При свете фар было видно, как с десяток вражеских солдат слезли с мотоциклов и стали развертываться в цепь. Елагин отполз вправо и открыл огонь из винтовки.
— Отходи! — крикнул он Бормотову. — Буду прикрывать…
Бормотов выстрелил из нагана.
— Отходи! — прохрипел Елагин. — Ты не имеешь права… В твоих руках район…
Бормотов, не отвечая, стрелял из нагана.
Тогда Елагин сказал:
— Отползай за бугор, оттуда стрелять удобней. Потом отползу и я.
Бормотов пополз. Елагин отстегнул гранату, перезарядил винтовку. Опять стал стрелять в наседавших автоматчиков. Они шли во весь рост, наклонив головы в касках, будто бодаясь.

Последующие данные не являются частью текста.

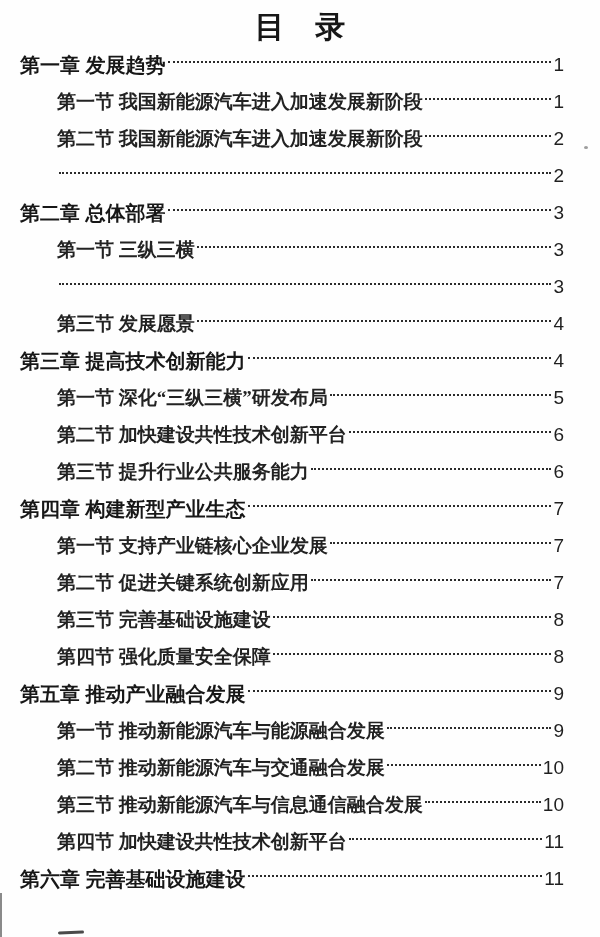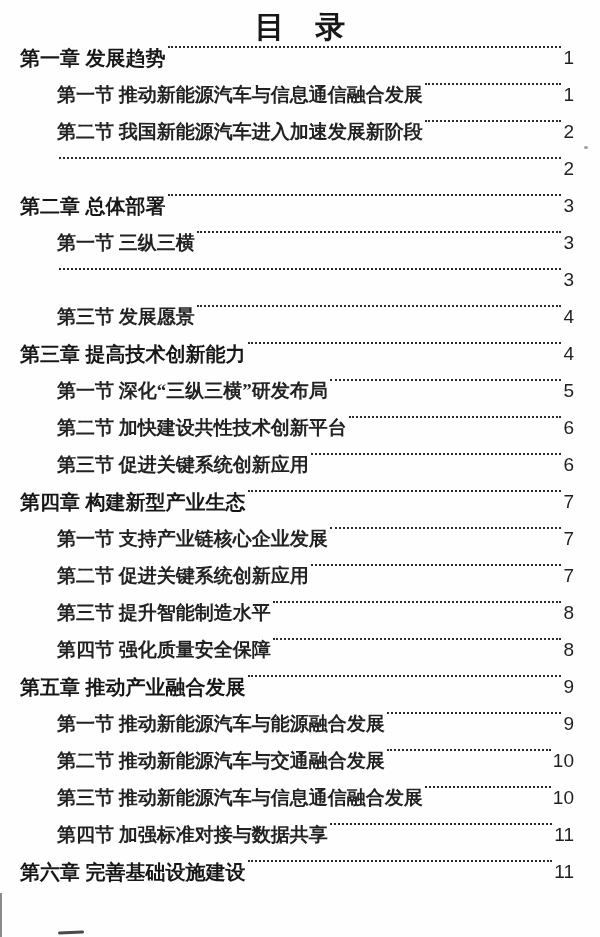--- a/index.html
+++ b/index.html
@@ -28,9 +28,9 @@
   .toc { padding-top: 1px; }
   .toc-row {
     display: flex;
-    align-items: flex-start;
+    align-items: center;
     height: 37px;
-    padding-right: 26px;
+    padding-right: 36px;
     box-sizing: border-box;
   }
   .toc-row.chapter {

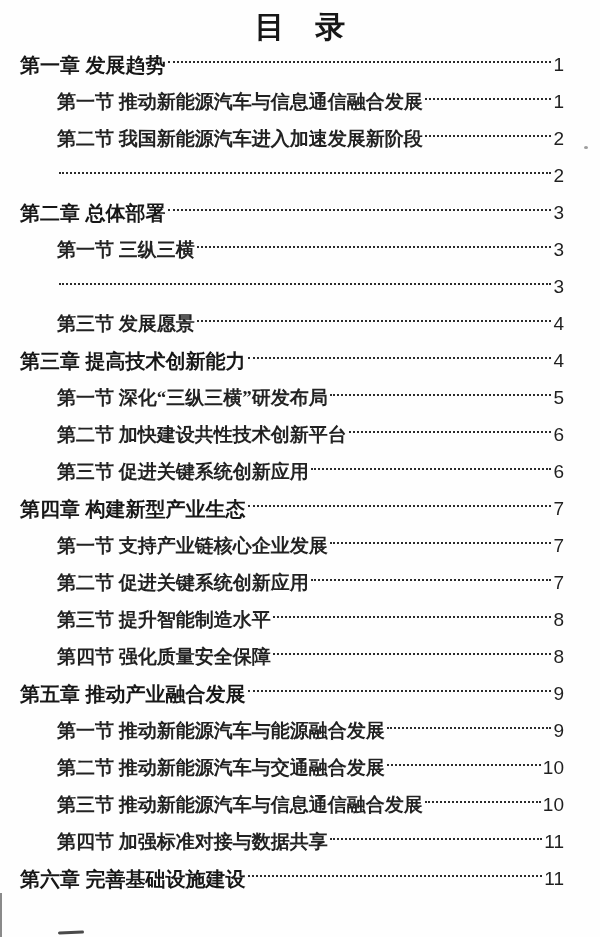--- a/index.html
+++ b/index.html
@@ -97,7 +97,7 @@
     <span class="toc-page-num">1</span>
   </div>
       <div class="toc-row section">
-    <span class="toc-label">第一节 推动新能源汽车与信息通信融合发展</span>
+    <span class="toc-label">第一节 我国新能源汽车进入加速发展新阶段</span>
     <span class="dot-leader"></span>
     <span class="toc-page-num">1</span>
   </div>

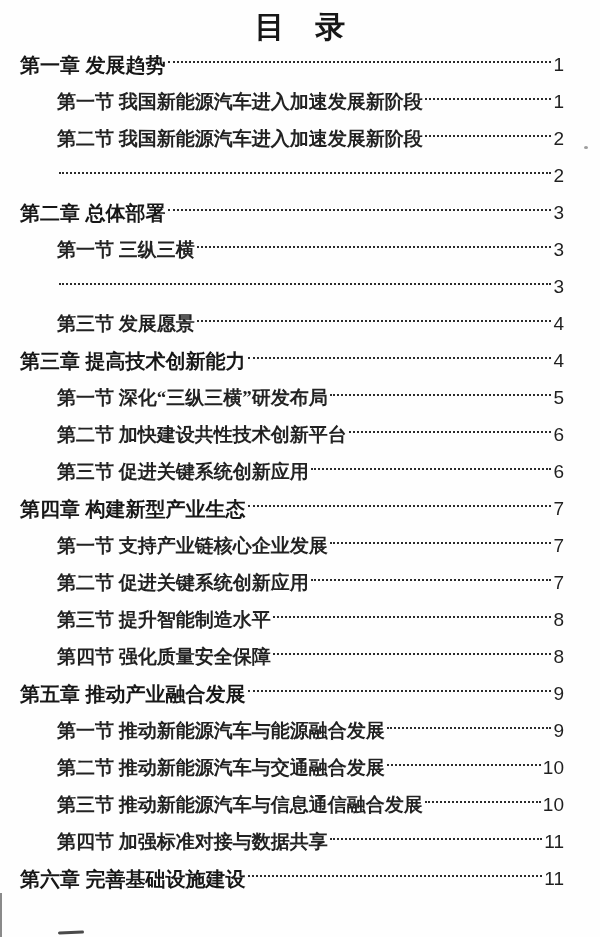--- a/index.html
+++ b/index.html
@@ -145,7 +145,7 @@
     <span class="toc-page-num">6</span>
   </div>
       <div class="toc-row section">
-    <span class="toc-label">第三节 促进关键系统创新应用</span>
+    <span class="toc-label">第三节 提升行业公共服务能力</span>
     <span class="dot-leader"></span>
     <span class="toc-page-num">6</span>
   </div>

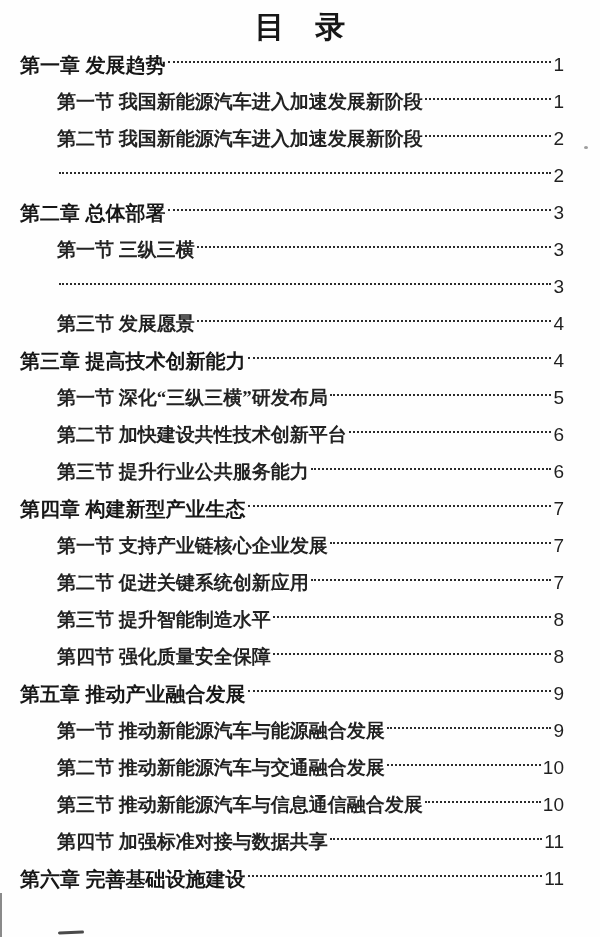--- a/index.html
+++ b/index.html
@@ -165,7 +165,7 @@
     <span class="toc-page-num">7</span>
   </div>
       <div class="toc-row section">
-    <span class="toc-label">第三节 提升智能制造水平</span>
+    <span class="toc-label">第三节 完善基础设施建设</span>
     <span class="dot-leader"></span>
     <span class="toc-page-num">8</span>
   </div>

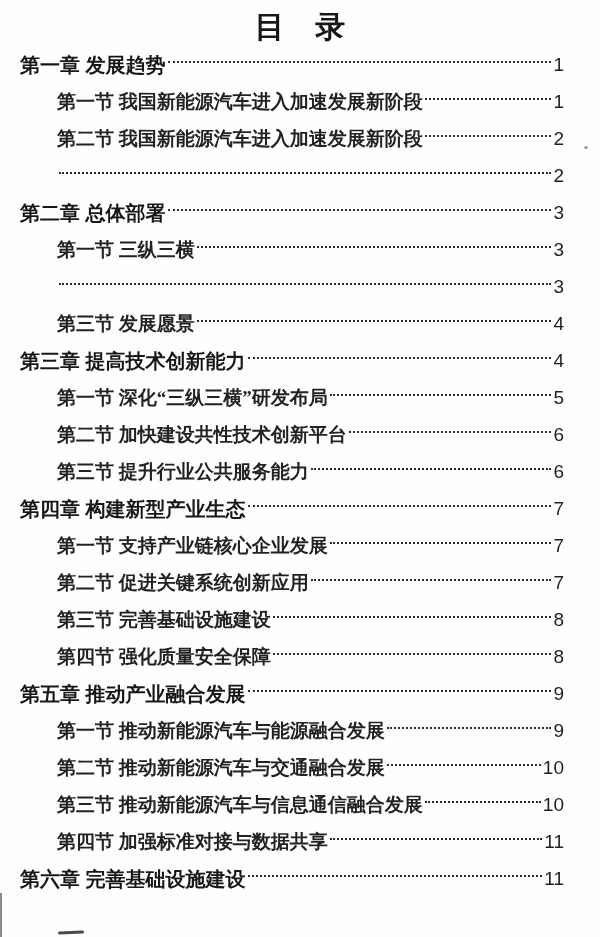--- a/index.html
+++ b/index.html
@@ -195,7 +195,7 @@
     <span class="toc-page-num">10</span>
   </div>
       <div class="toc-row section">
-    <span class="toc-label">第四节 加强标准对接与数据共享</span>
+    <span class="toc-label">第四节 加快建设共性技术创新平台</span>
     <span class="dot-leader"></span>
     <span class="toc-page-num">11</span>
   </div>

Вот и бугор. Бормотов перевалил через него, перезарядил наган, стал стрелять с руки и ждать Елагина. Сквозь треск автоматов различались выстрелы винтовки.

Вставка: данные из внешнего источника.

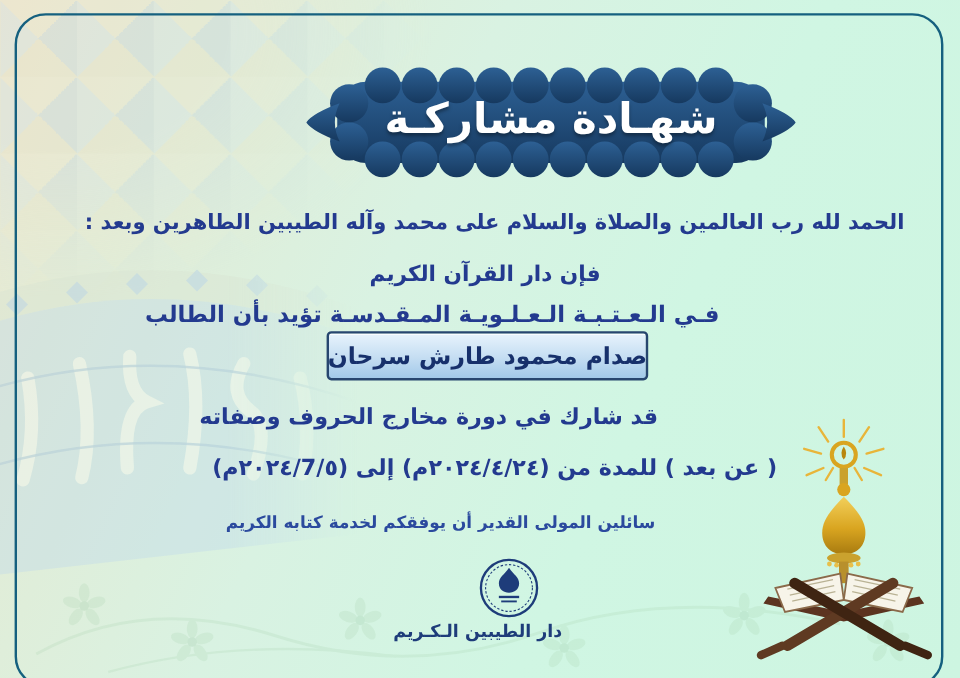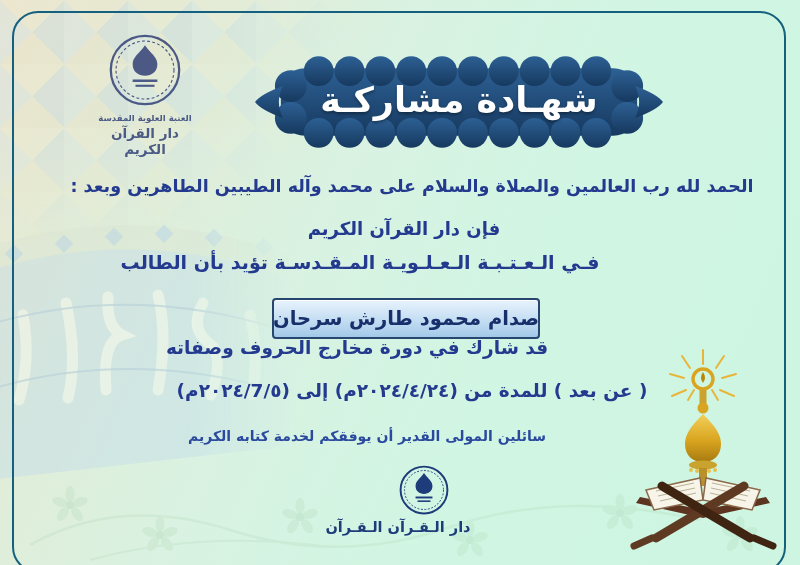--- a/index.html
+++ b/index.html
@@ -101,19 +101,6 @@
 
   <div class="border-frame"></div>
 
-  <div class="logo-top">
-    <svg width="76" height="76" viewBox="0 0 80 80">
-      <g stroke="#2b3a74" fill="none">
-        <circle cx="40" cy="40" r="36" stroke-width="2.4"></circle>
-        <circle cx="40" cy="40" r="30.5" stroke-width="1.2" stroke-dasharray="3 2.4"></circle>
-        <path d="M40 14 C34 23 27 26 27 34 C27 42 33 46 40 46 C47 46 53 42 53 34 C53 26 46 23 40 14 Z" fill="#2b3a74" stroke="none"></path>
-        <rect x="27" y="50" width="26" height="2.6" fill="#2b3a74" stroke="none"></rect>
-        <rect x="30" y="55.5" width="20" height="2.2" fill="#2b3a74" stroke="none"></rect>
-      </g>
-    </svg>
-    <div class="shrine-sm">العتبة العلوية المقدسة</div>
-    <div class="org-sm">دار القرآن الكريم</div>
-  </div>
 
   <div class="banner">
     <svg viewBox="0 0 410 112" width="408" height="112">

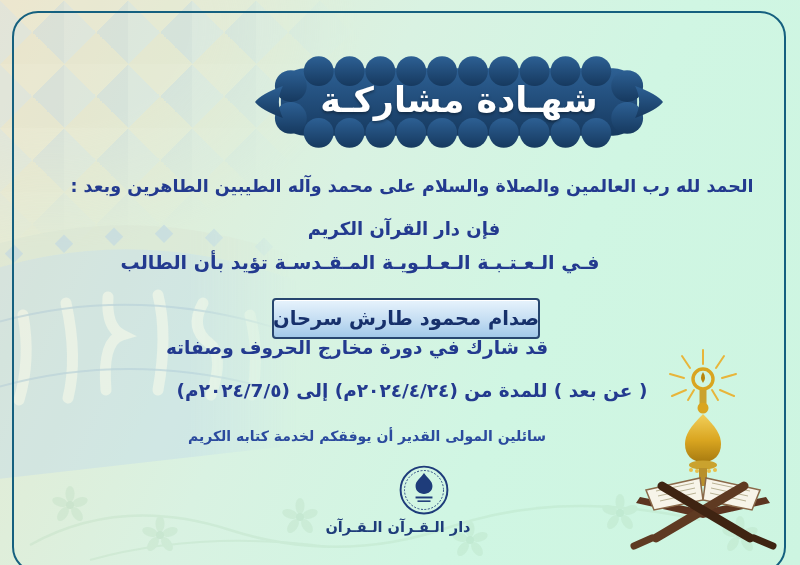--- a/index.html
+++ b/index.html
@@ -40,7 +40,7 @@
   .l-course{top:337px;font-size:18.5px;transform:translateX(-55px);}
   .l-period{top:380px;font-size:18.5px;}
   .l-closing{top:428px;font-size:14px;color:#2b4a9e;transform:translateX(-45px);letter-spacing:.3px;}
-  .name-box{position:absolute;left:272px;top:298px;width:264px;height:37px;border:2px solid #27466f;
+  .name-box{position:absolute;left:272px;top:276px;width:264px;height:37px;border:2px solid #27466f;
     border-radius:4px;background:linear-gradient(#e7f3fc,#c4ddf2 55%,#a2c9e9);
     display:flex;align-items:center;justify-content:center;box-shadow:inset 0 1px 0 #fff;}
   .name-box span{color:#17306b;font-size:19.5px;font-weight:bold;white-space:nowrap;}

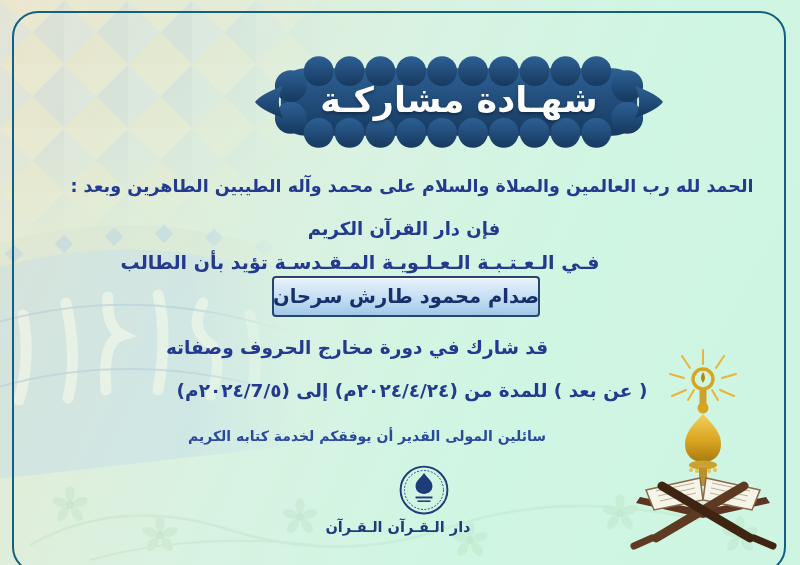--- a/index.html
+++ b/index.html
@@ -223,7 +223,7 @@
       </g>
     </svg>
   </div>
-  <div class="footer-org">دار الـقـرآن الـقـرآن</div>
+  <div class="footer-org">دار الطيبين الـكـريم</div>
 
 </div>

«Чего же он? Почему не отходит?» — думал Бормотов.
Послышался взрыв гранаты, второй. И тотчас же третий взрыв, примерно на том месте, где лежал Елагин.
«Чего же он?» — опять подумал Бормотов. И, вслушиваясь в наступившую тишину, все понял.
Когда мотоциклисты промчались мимо, Бормотов поднялся. До боли в пальцах он сжимал наган в правой руке. Левой сдернул с головы фуражку…
Темно, глухо было в поле. Низкое, сырое небо придавило все звуки. И никто не мог видеть во тьме одинокого человека. Но все равно — слез не надо. Не погасить никакими слезами пожара, пущенного на русскую землю. Нет, лучше так, просто:
«Прощай, дорогой товарищ!»
Бормотов надел фуражку. Дозарядил наган. Стиснув зубы, пошел через поле, прямо.
В тылу врага
Захватив Осташево, немцы двумя клиньями устремились по Волоколамскому и Рузскому большакам. Лесисто-болотистая, бездорожная местность в треугольнике между клиньями оставалась незанятой врагом. Как раз здесь и размещались партизанские базы.